Mavericks owner Mark Cuban and Carlisle created a non-traveling coaching role for Boucek that allowed her to stay home for several months after giving birth.
"Women get pregnant in every workforce,” Becky Hammon, an assistant for the San Antonio Spurs and head coach of the Las Vegas Aces, said in 2018. “There are female CEOs who get pregnant. This should be no different. It speaks to how the NBA is starting to value women in leadership roles.”
In some ways, Boucek’s perspective on coaching has changed since giving birth to her daughter. In other ways, not much has changed at all.
“I've mentored, taught and developed people my whole adult life,” she said. “When you have a kid, you get to do it even more intimately. You're coaching, teaching, mentoring, discipling somebody on a minute-to-minute basis. Exhortation is my motivational gift, which is the ability to see people's full potential and try to help them see it and become it. You're just doing that on steroids when you have your own kid. It's really fun just being a teacher with her. But it's also 100% of the time. You've got live-in accountability.”
That ability to connect with people is what has carried Boucek through a decades-long career in basketball. Carlisle applauds her ability to connect with players. She worked with T.J. McConnell to help him return from a wrist injury and play the last games of the Pacers season. They frequently worked together before and after games and practices.

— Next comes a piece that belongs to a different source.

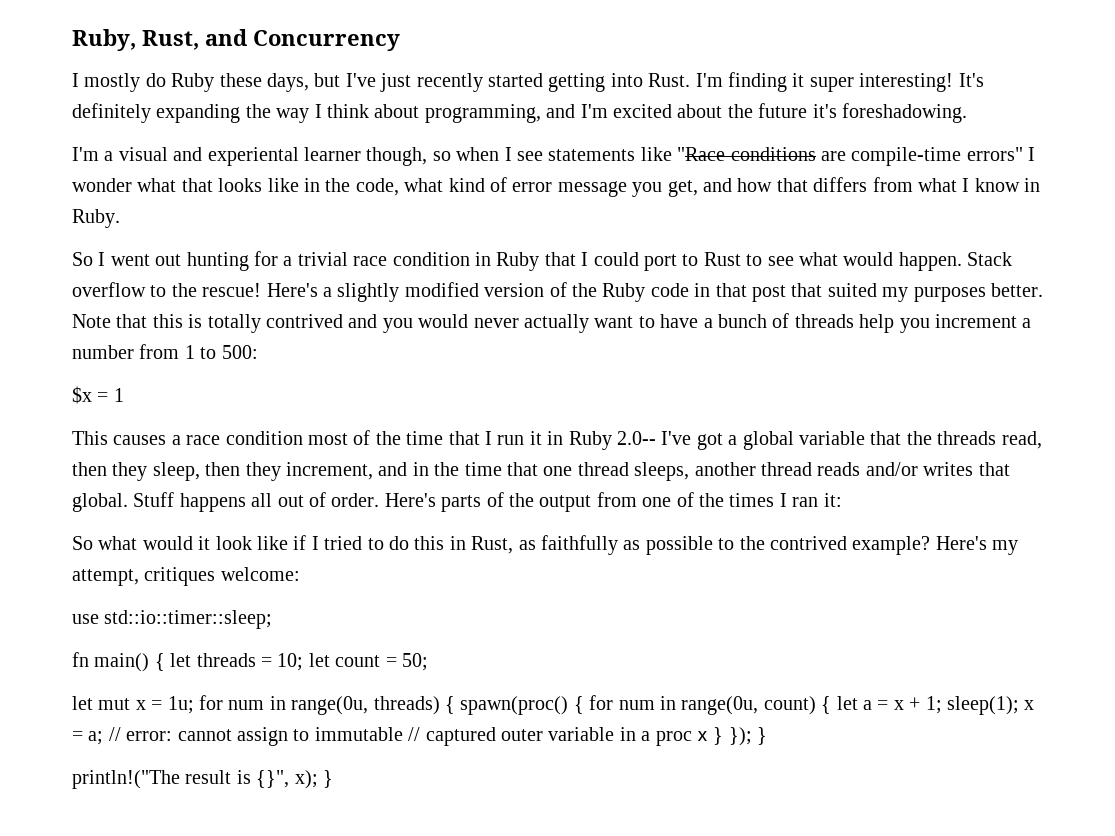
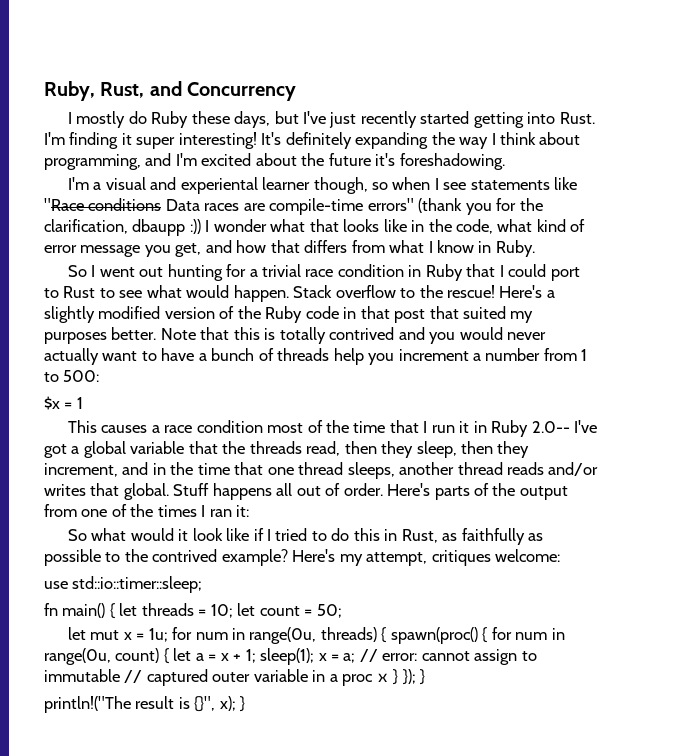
- I'm a visual and experiental learner though, so when I see statements like "Race conditions are compile-time errors" I wonder what that looks like in the code, what kind of error message you get, and how that differs from what I know in Ruby.
+ I'm a visual and experiental learner though, so when I see statements like "Race conditions Data races are compile-time errors" (thank you for the clarification, dbaupp :)) I wonder what that looks like in the code, what kind of error message you get, and how that differs from what I know in Ruby.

When McConnell was still recovering from wrist surgery in January, Boucek was running sprints with him in the Pacers practice facility.
During media availability last week, McConnell interrupted an interview with Boucek to share a simple message: “Boucek is the GOAT.”
“She's one of the most knowledgeable coaches that I've ever been around,” Carlisle said. “She has a great understanding of the younger generation of player that's coming up, and the things that are important to be able to connect with them on a day to day basis. She's one of my trusted friends, and one of the very important people on my staff.”
Carlisle is adamant that he sees himself as the Pacers’ long-term coach. Presumably, Boucek will be by his side for the duration. But if life decides to intervene in one way or another, she won’t be thrown off. She’ll just find other ways to fulfill her purpose.
“When you have a kid, and the most important thing in your life is being a great mom, it has brought me even more freedom,” she said. “I hope to coach a very long time, but I could take it or leave it. I'm not hunting jobs. I'm not trying to compete with anybody. I'm here as long as I'm meant to be here, and if and when that time is up, I'm very at peace with the other big purpose of my life now which is raising my daughter.”
She hopes her daughter grows up in a world where there are more people like her – pursuing her dreams in a world where there are more opportunities to do so.
“A true team gets that it's the sum of complementary parts where you're not asking anybody to be all things. I love the unity of diversity,” she said. “It's not something that needs to be forced. It becomes something that's no longer talked about. That's when we’ve really made it because now it's not an intellectual, politically correct, trending issue. There's a heart change in our society that truly values the power of unity in diversity.”